Problem details: An exact copy of every entry is required, minus the pictures.

--- Dataset records ---

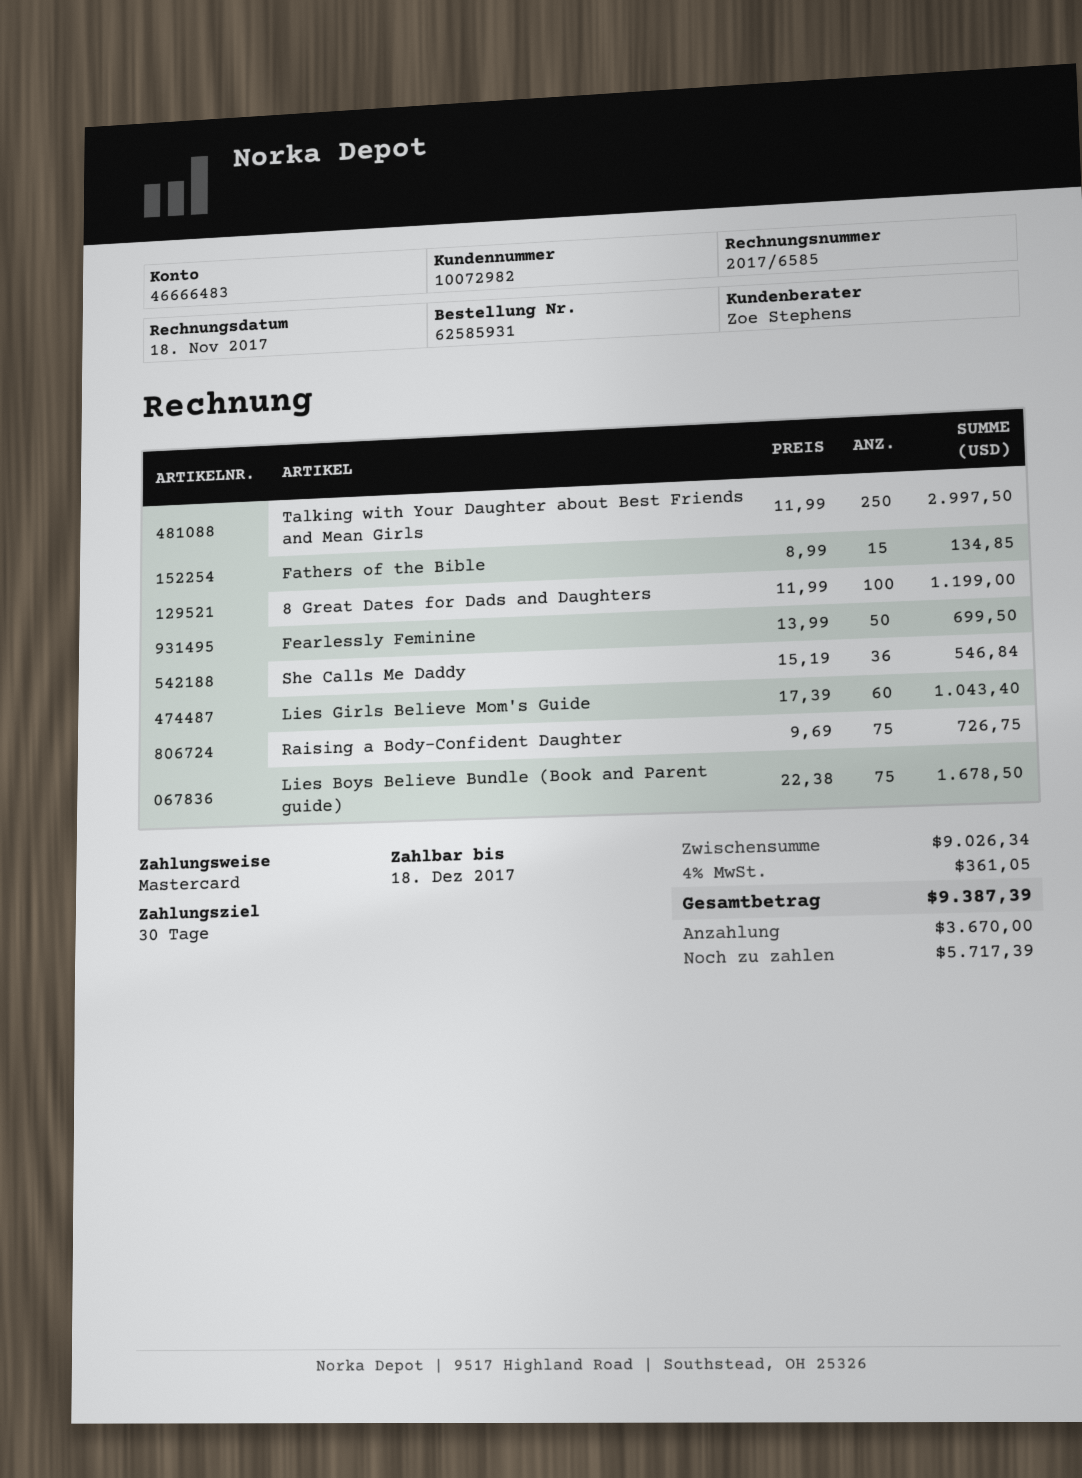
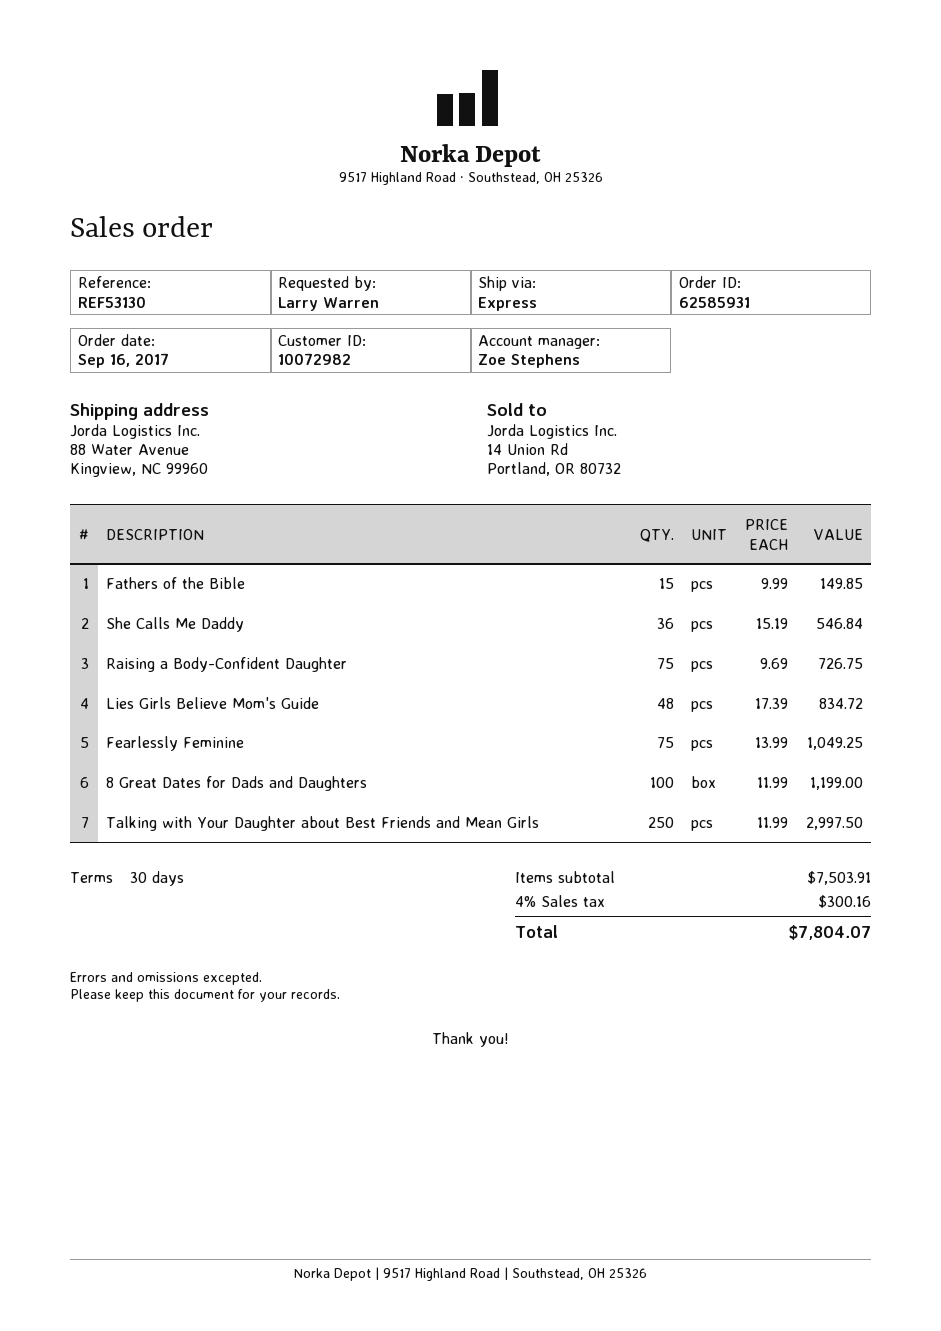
Fathers of the Bible: 15 x 8.99 = 134.85 -> 15 x 9.99 = 149.85
Fearlessly Feminine: 50 x 13.99 = 699.50 -> 75 x 13.99 = 1049.25
Lies Girls Believe Mom's Guide: 60 x 17.39 = 1043.40 -> 48 x 17.39 = 834.72
Lies Boys Believe Bundle (Book and Parent guide): 75 x 22.38 = 1678.50 -> none
subtotal: 9026.34 -> 7503.91
tax: 4% = 361.05 -> 4% = 300.16
total: 9387.39 -> 7804.07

---

Completed task:
Fathers of the Bible: 15 x 8.99 = 134.85 -> 15 x 9.99 = 149.85
Fearlessly Feminine: 50 x 13.99 = 699.50 -> 75 x 13.99 = 1049.25
Lies Girls Believe Mom's Guide: 60 x 17.39 = 1043.40 -> 48 x 17.39 = 834.72
Lies Boys Believe Bundle (Book and Parent guide): 75 x 22.38 = 1678.50 -> none
subtotal: 9026.34 -> 7503.91
tax: 4% = 361.05 -> 4% = 300.16
total: 9387.39 -> 7804.07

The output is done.